Oscar 2026: A Nova Beleza “Natural” no Rosto e o Perigoso Controle do Corpo com Drogas

A Estética da Leveza no Tapete Vermelho

O Oscar 2026 marcou uma virada significativa na estética de beleza em Hollywood. Longe do ideal inatingível de pele impecável e contornos marcados, o tapete vermelho de Los Angeles celebrou um visual baseado no frescor e na autenticidade. A maquiagem leve, a pele luminosa com textura aparente e o conceito de “no-makeup make-up” dominaram a noite, substituindo a produção pesada que reinou na última década.

Celebridades como Emma Stone, Zendaya e Margot Robbie exemplificaram essa tendência, com produções que realçavam o viço natural da pele. Anne Hathaway demonstrou que “menos é mais” com um visual clean, focado na pele bem cuidada e poucos elementos de destaque.
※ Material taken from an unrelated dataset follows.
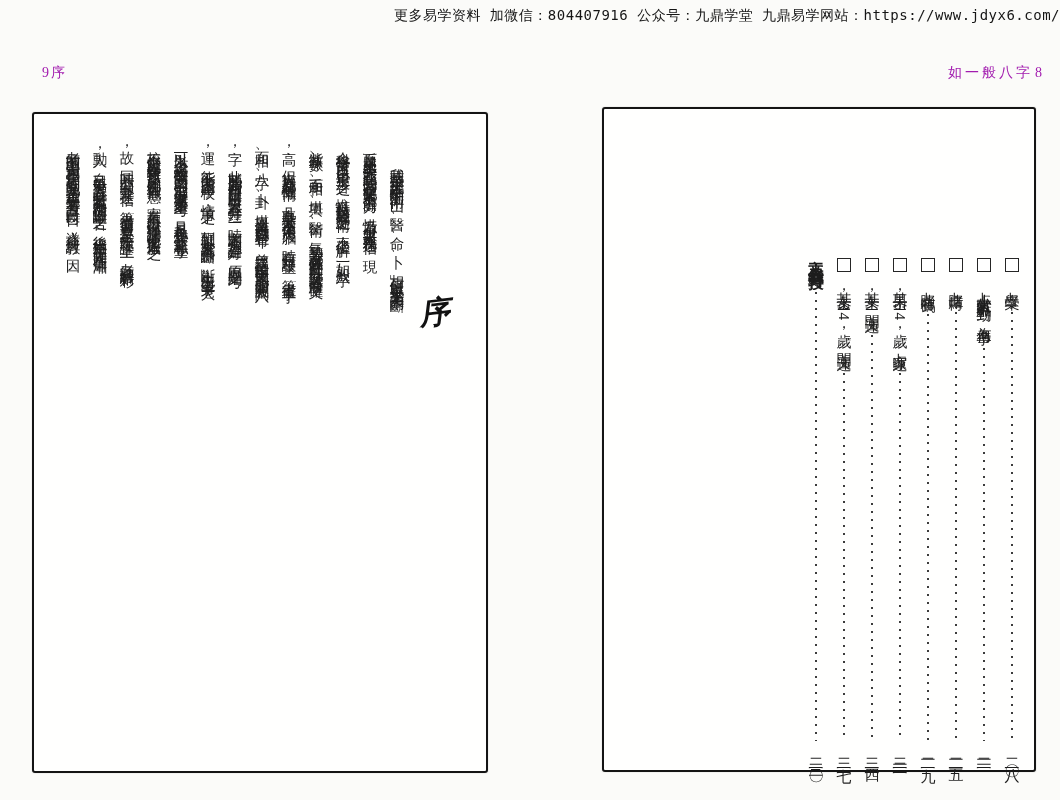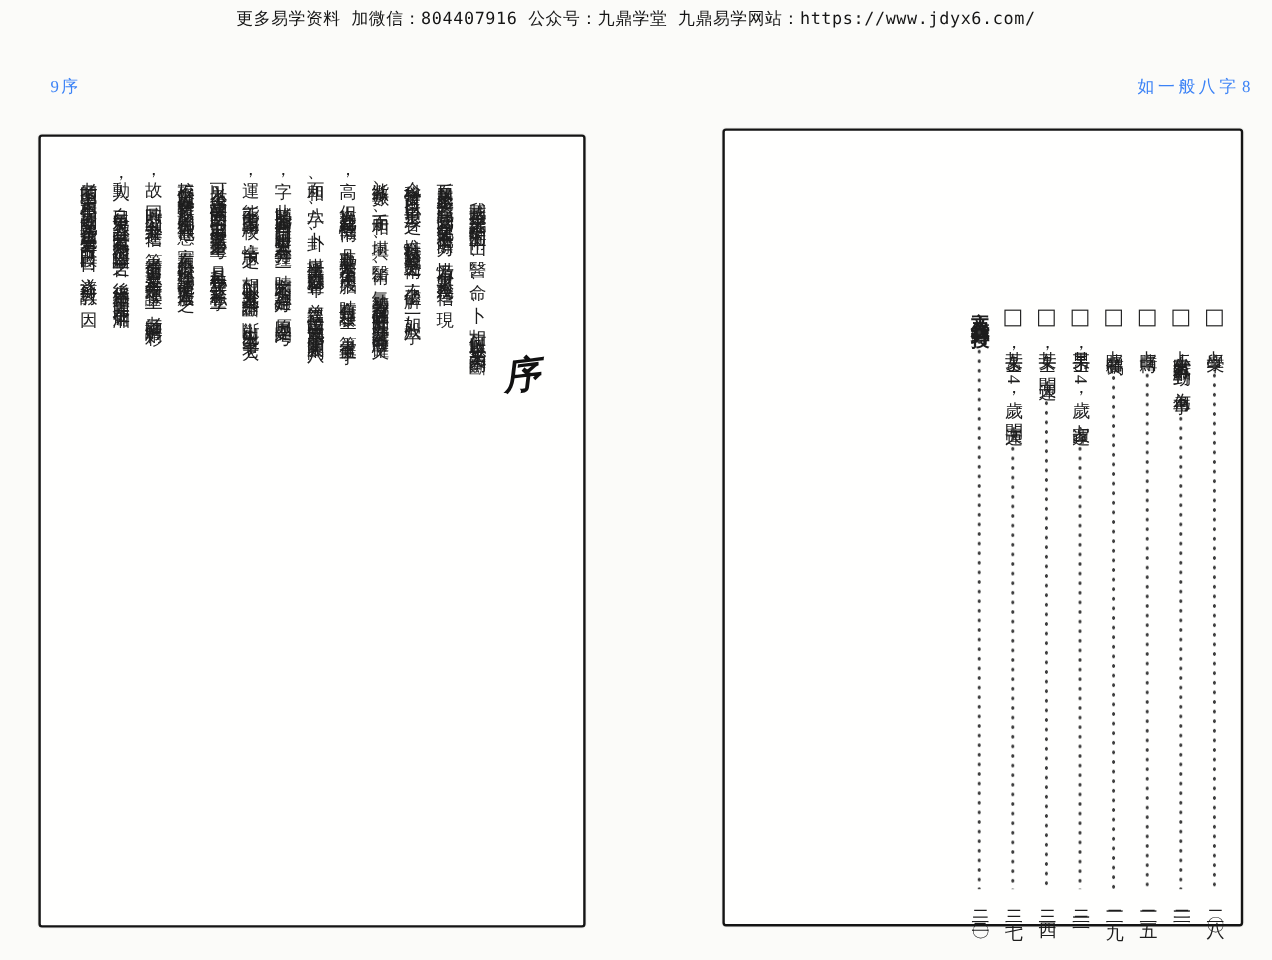"更多易学资料 加微信：804407916 公众号：九鼎学堂" .site-header { text-align: center -> right }
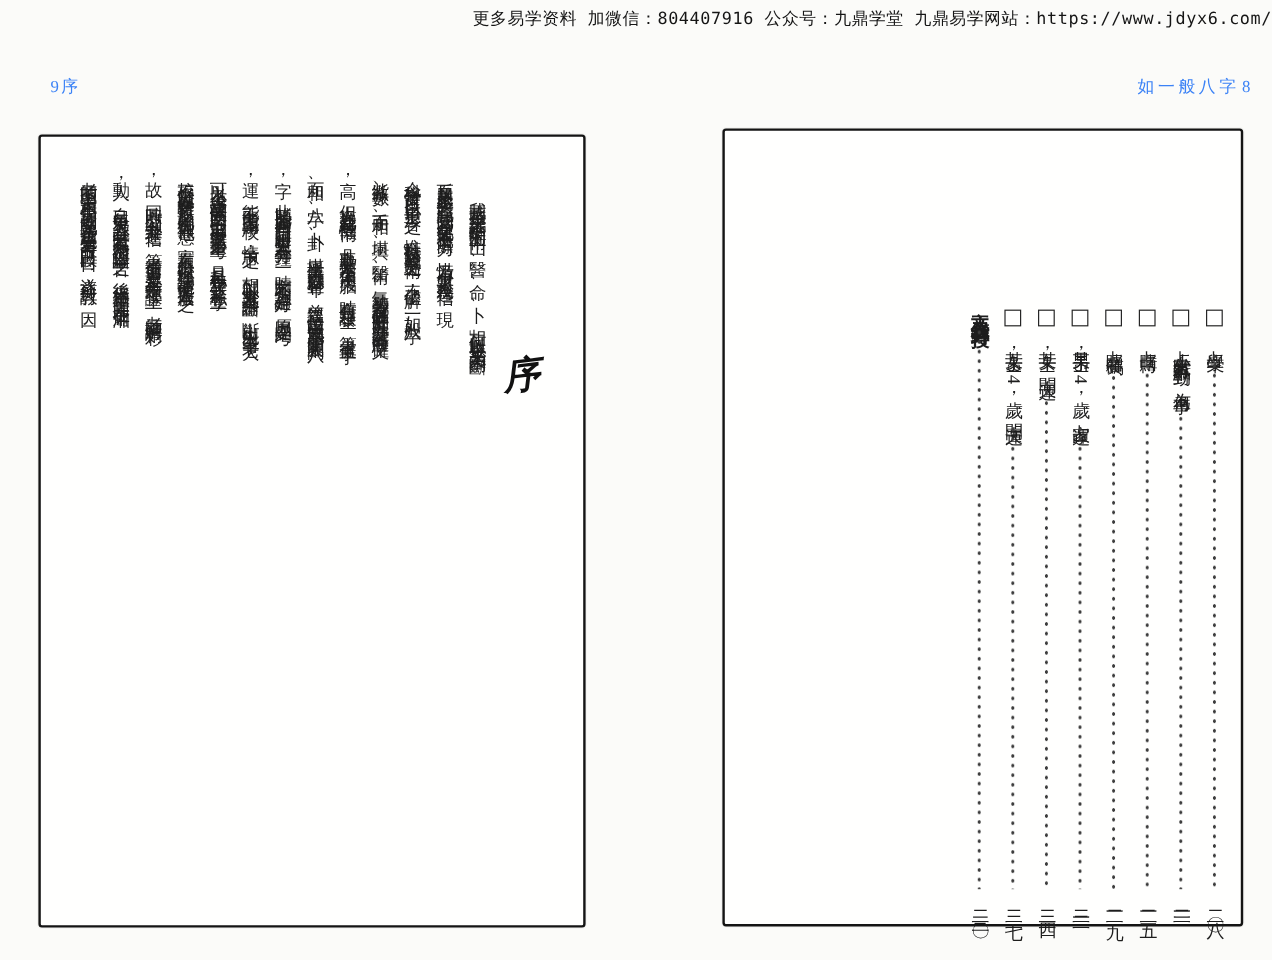"9 序" .running { color: #3b82f6 -> #a21caf }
Essa mudança reflete uma nova mentalidade, onde a saúde da pele e os hábitos saudáveis, como hidratação e skincare consistente, são priorizados antes da maquiagem. Sardas, poros e linhas finas passaram a ser exibidos sem culpa, dialogando com a “beleza limpa” que preza pela autenticidade.

O Contraste Corporal: Magreza Extrema Sob Nova Roupa

Enquanto o rosto celebra a liberdade e a naturalidade, o corpo parece seguir um caminho oposto. A magreza extrema, que parecia ter perdido força, ressurge de forma silenciosa, agora justificada por discursos de disciplina, saúde ou genética. Essa tendência levanta sérias preocupações médicas, especialmente quando aliada ao uso de medicações para emagrecimento.

O ciclo que se inicia com o uso dessas medicações, muitas vezes eficazes para perda de peso, pode levar à sarcopenia, a perda de massa muscular. Para combater essa consequência, recorre-se a hormônios como testosterona e oxandrolona, que, por sua vez, acarretam uma série de efeitos colaterais: acne, queda de cabelo, hirsutismo, hipertensão, sobrecarga hepática e alterações de humor. Novas medicações, como isotretinoína, minoxidil e antidepressivos, tornam-se necessárias para gerenciar esses efeitos adversos.

A Perda do Processo e a Homogeneização da Beleza

Nesse cenário, o corpo passa a ser conduzido por intervenções externas, perdendo-se a essência do processo de cuidado. Emagrecer deixa de estar associado à reeducação alimentar, ao movimento, à construção de hábitos saudáveis, à regulação do sono e à hidratação. A promessa de facilidade se sobrepõe à complexidade e à importância da mudança de estilo de vida, resultando em um empobrecimento funcional do corpo.

Paradoxalmente, em meio a tantos recursos tecnológicos e acesso facilitado, a beleza se torna menos diversa e interessante. A questão central não é a tendência em si, mas a direção que estamos tomando. Estamos verdadeiramente evoluindo na percepção da beleza ou apenas refinando as mesmas pressões de sempre? O Oscar 2026, ao normalizar certas estéticas, nos convida a questionar o preço que nossa saúde física e emocional paga. Sob a ditadura da beleza, não é apenas o corpo que afina, mas também o espaço para a individualidade e a diferença.